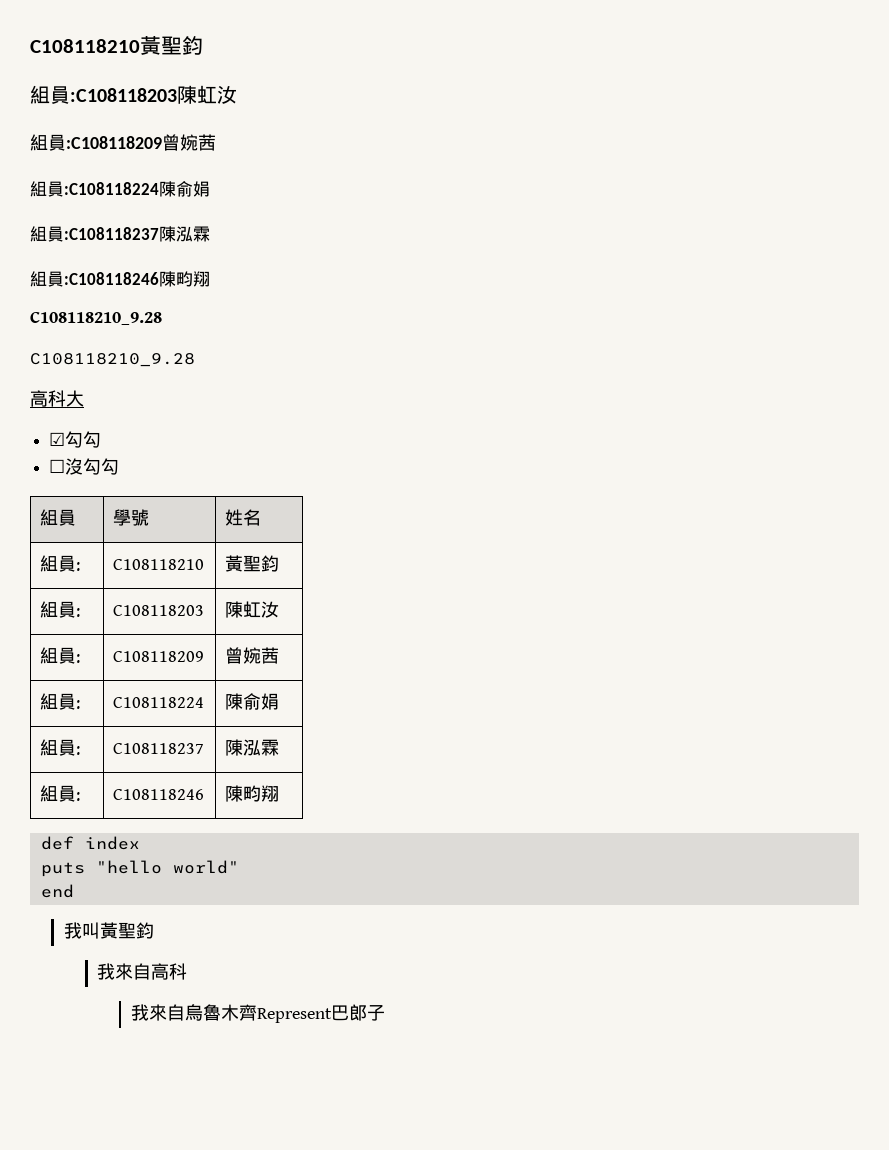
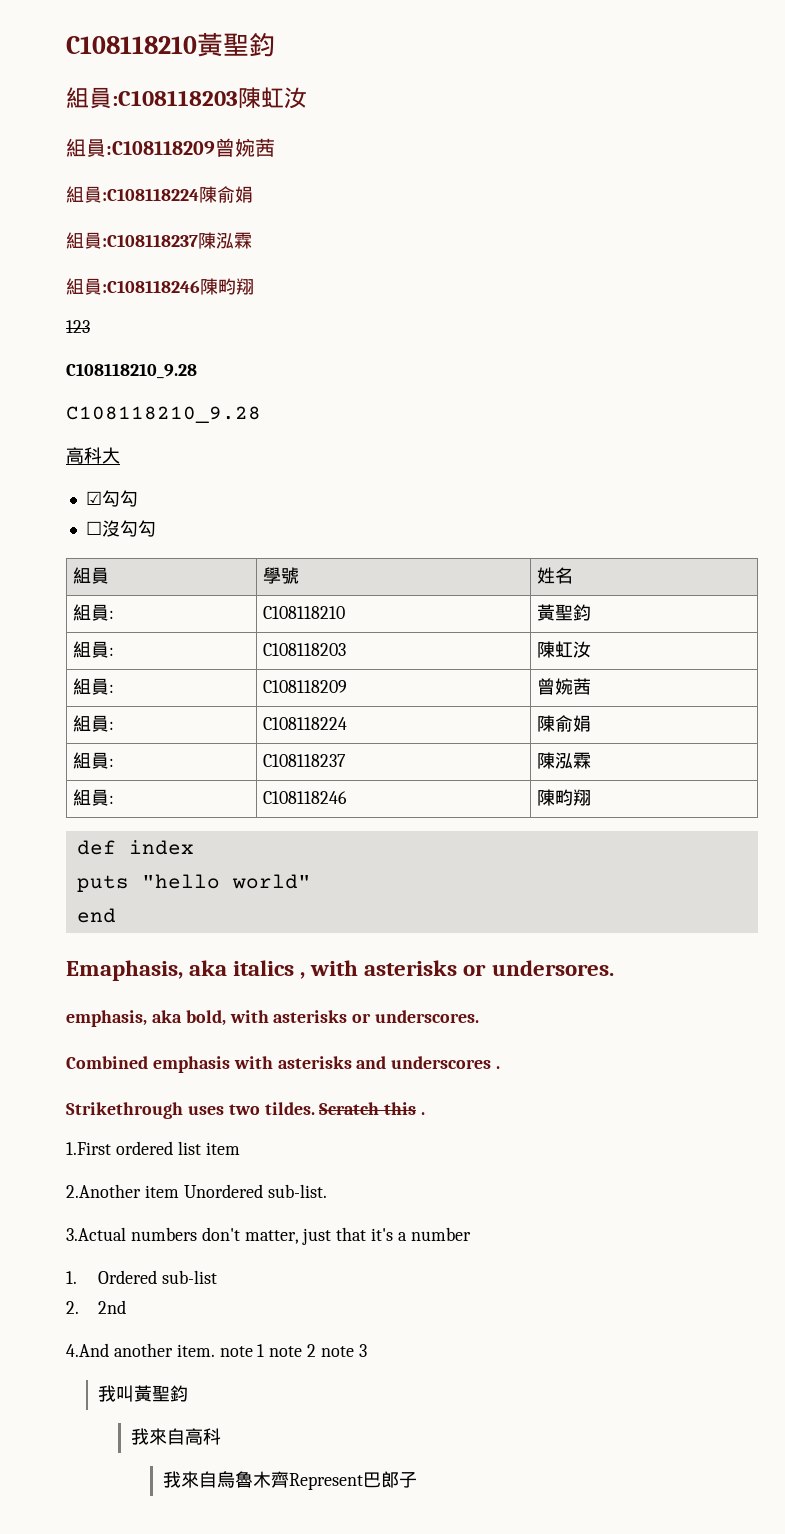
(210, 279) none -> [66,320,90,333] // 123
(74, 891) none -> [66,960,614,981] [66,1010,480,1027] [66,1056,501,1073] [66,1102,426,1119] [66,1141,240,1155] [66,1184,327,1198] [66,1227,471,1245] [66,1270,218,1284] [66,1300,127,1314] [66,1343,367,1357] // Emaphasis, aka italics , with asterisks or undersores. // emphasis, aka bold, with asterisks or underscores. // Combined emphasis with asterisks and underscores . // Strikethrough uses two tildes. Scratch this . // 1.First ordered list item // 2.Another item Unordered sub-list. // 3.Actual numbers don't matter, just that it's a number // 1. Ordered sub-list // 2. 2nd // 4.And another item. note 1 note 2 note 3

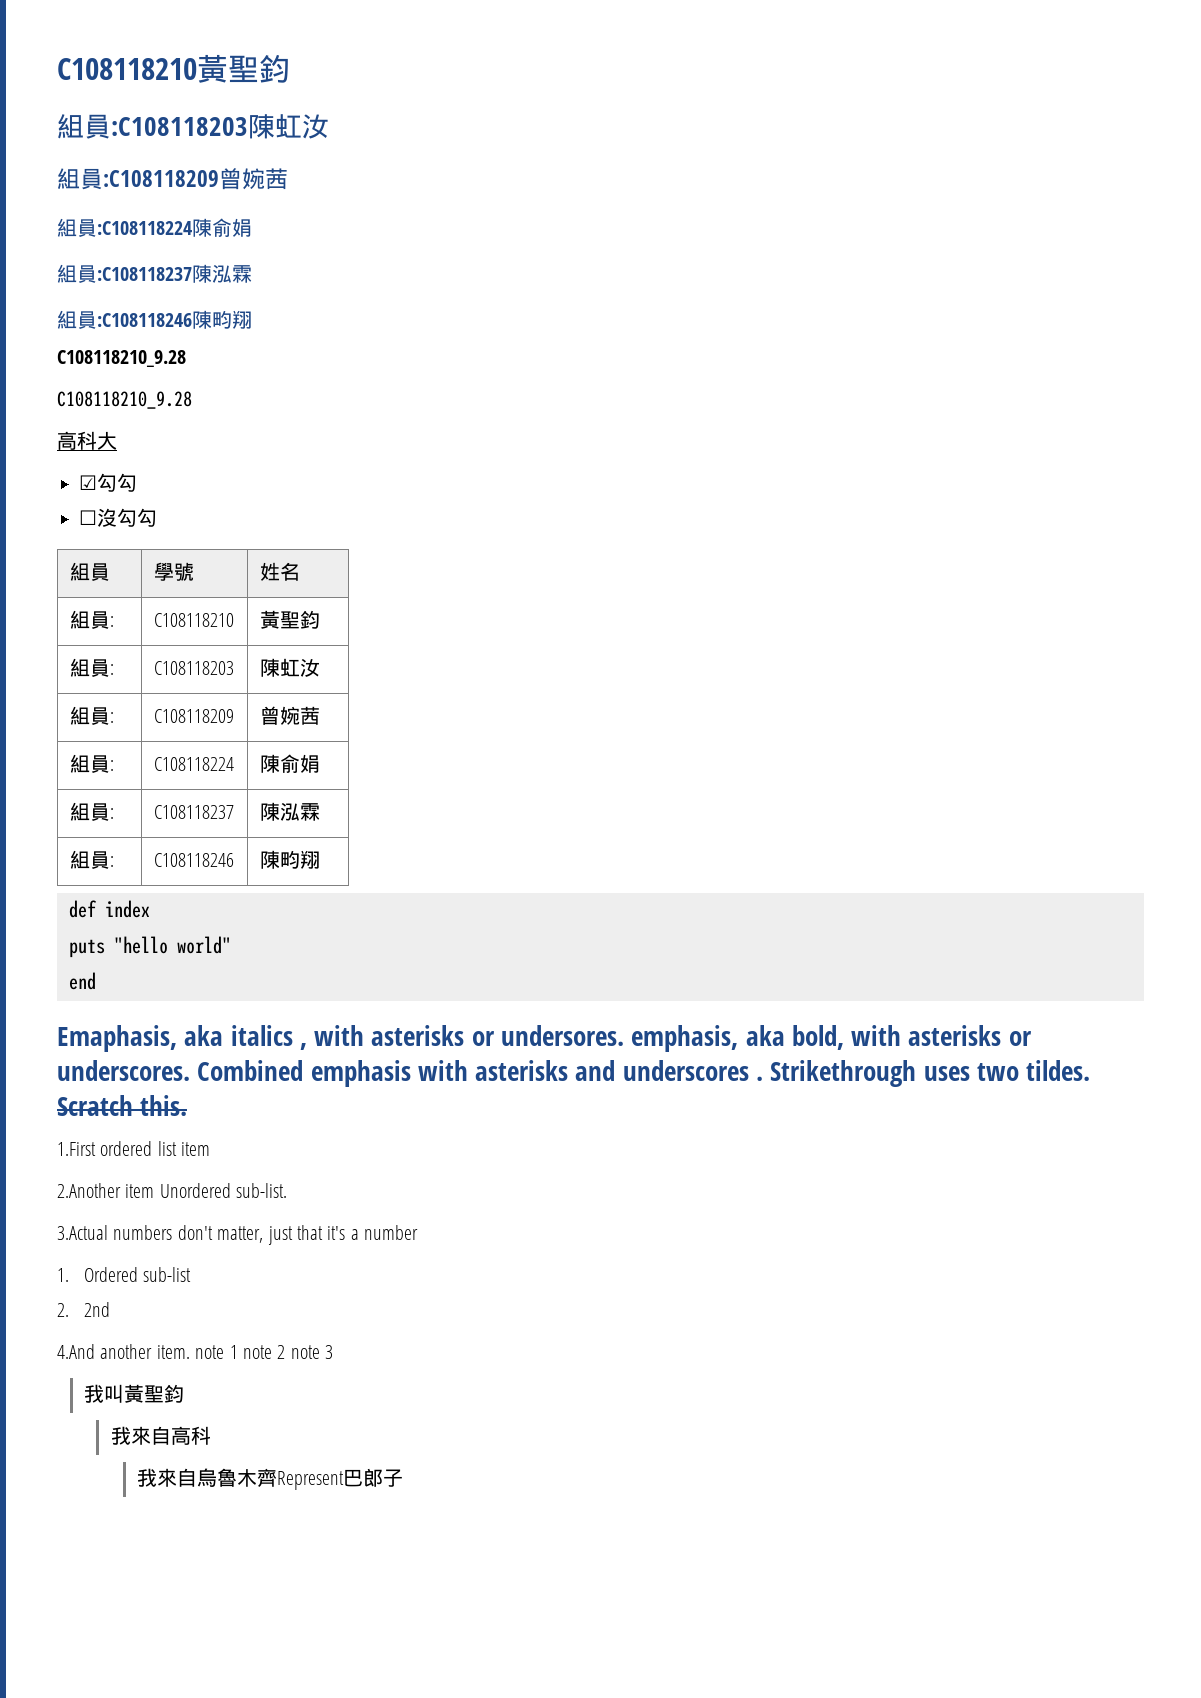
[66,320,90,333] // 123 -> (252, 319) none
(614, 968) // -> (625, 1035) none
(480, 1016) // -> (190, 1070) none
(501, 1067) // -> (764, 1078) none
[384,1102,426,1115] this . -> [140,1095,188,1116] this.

Task details:
Run a filter over the data above and keep each line that contains the word "none".

Exercise response:
(210, 279) none -> [66,320,90,333] // 123
(74, 891) none -> [66,960,614,981] [66,1010,480,1027] [66,1056,501,1073] [66,1102,426,1119] [66,1141,240,1155] [66,1184,327,1198] [66,1227,471,1245] [66,1270,218,1284] [66,1300,127,1314] [66,1343,367,1357] // Emaphasis, aka italics , with asterisks or undersores. // emphasis, aka bold, with asterisks or underscores. // Combined emphasis with asterisks and underscores . // Strikethrough uses two tildes. Scratch this . // 1.First ordered list item // 2.Another item Unordered sub-list. // 3.Actual numbers don't matter, just that it's a number // 1. Ordered sub-list // 2. 2nd // 4.And another item. note 1 note 2 note 3
[66,320,90,333] // 123 -> (252, 319) none
(614, 968) // -> (625, 1035) none
(480, 1016) // -> (190, 1070) none
(501, 1067) // -> (764, 1078) none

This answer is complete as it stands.